Defunct review and place discovery app

looloo was a review and place discovery social networking application for iOS and mobile site based in the Philippines. Launched on November 21, 2012, its primary function was to allow users to explore and discover restaurants, bars, hotels, salons, spas, and other places of interest through crowd-sourced reviews layered with the social dimension of being able to follow, recommend, and credit other users.

==History==
looloo was founded by Odell Ramirez, with the goal of developing a way for Filipinos to "discover the best dining, entertainment, and travel destinations within Metro Manila."

Official work on the iPhone app and website began in March 2012. The nine months between then and launch were spent developing the actual product and building a place database from scratch, which involved team members physically mapping and geographically tagging establishments in areas in and around Metro Manila.

In January 2013, two months after launch, the looloo iOS app peaked at number 1 on the Philippine App Store for Top Free Apps and number 1 under the Social Networking category. The following month, expansion to other major cities in the Philippines began, including Cebu City, Baguio, Tagaytay, Bacolod, Iloilo, Davao, and other major cities in several provinces of the country.

The app has been featured in nationwide publications and news outlets, both online and offline, such as The Philippine Daily Inquirer, The Philippine Star, ABS-CBN News, GMA News Online, Yummy Magazine, Appetite Magazine, FOOD Magazine, and Esquire Philippines.

As of December 2013, looloo had more than 90,000 registered users and exceeded 100,000 user-submitted reviews. It was ranked as the no.1 most downloaded free app under the Food & Drink Category in the App Store (iOS).

==iOS App and Website==

===Review===

Users of the looloo iOS app can review any of the places listed in app's place database. Its default setting detects nearby places for the user to review but a search function is available as well, should users decide to submit reviews for places not within their immediate vicinity.

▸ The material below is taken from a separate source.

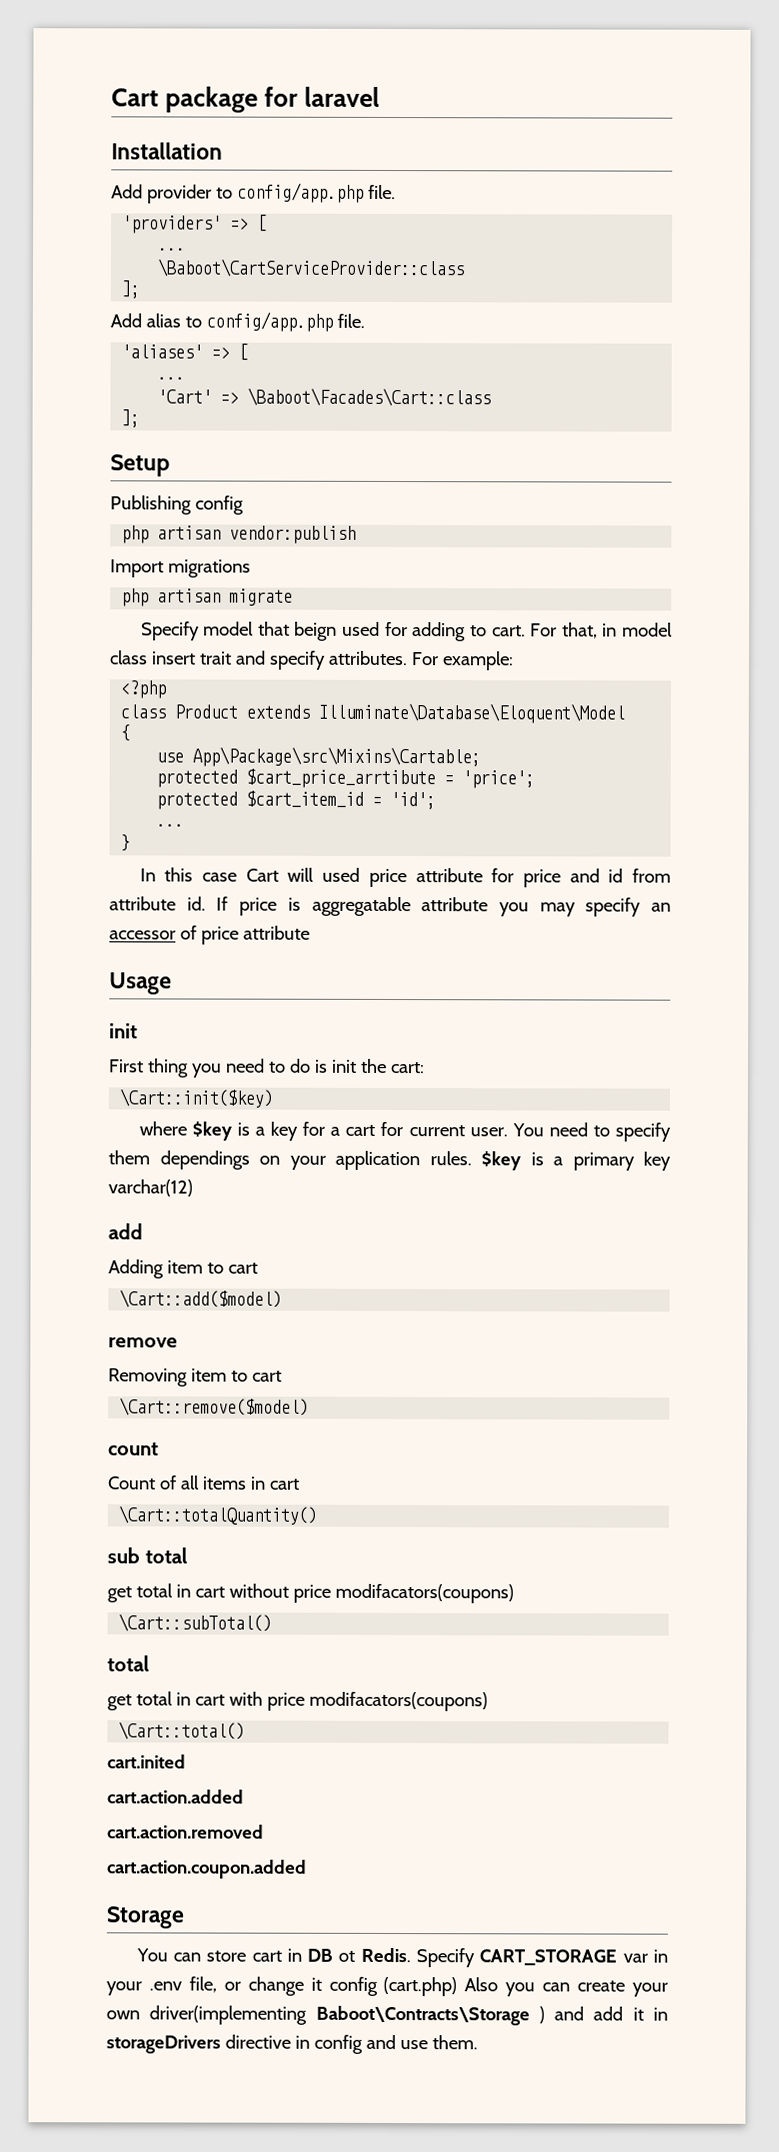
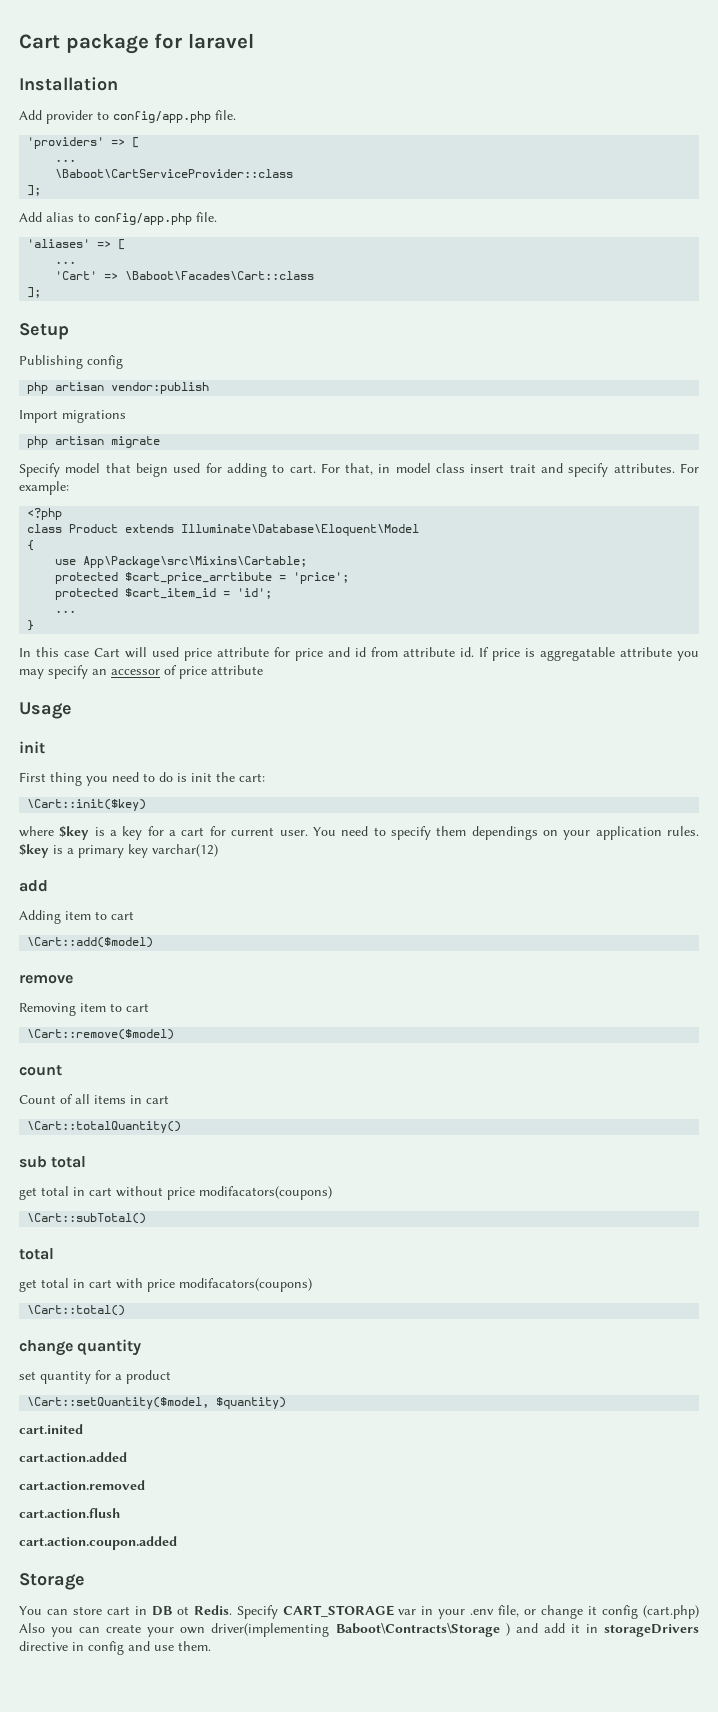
(246, 1730) none -> [19,1339,142,1356] [19,1370,171,1384] [27,1397,287,1409] // change quantity // set quantity for a product // \Cart::setQuantity($model, $quantity)
(264, 1831) none -> [19,1508,120,1518] // cart.action.flush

Users provide a star rating of 1 to 5 for places they review. The review may or may not contain additional details such as text or a photo as a complement to the star rating given. All reviews submitted are then available for viewing on the looloo mobile site. The app gives the user the ability to share his or her review on Facebook or Twitter as well.

With each review, users may also send a direct recommendation to their “looloo friends”—fellow app users they follow and that follow them back.

===Explore===

Through the use of iOS devices’ location-based hardware, the looloo iOS application is able to detect a device's location when using the Explore feature and display places in the user's immediate vicinity or in areas users may search for. Places are depicted as pins on a map or in a list, with their corresponding average star ratings. Explore filters may also be applied to identify places nearby, or those that are top-rated, trending, or offering Specials, among others.

Users may view each place's profile page which displays information such as the place's name and address, operating hours and telephone number, average star rating, number of reviews and recommendations, as well as the complete list of all reviews submitted for that place.

Places may also be added to lists for later viewing.

===Specials===

In the 2nd quarter of 2013, looloo launched feature called "looloo Specials"

This allowed partner merchants to extend special offers to looloo app users. These offers are may be redeemed by users upon visiting participating establishments.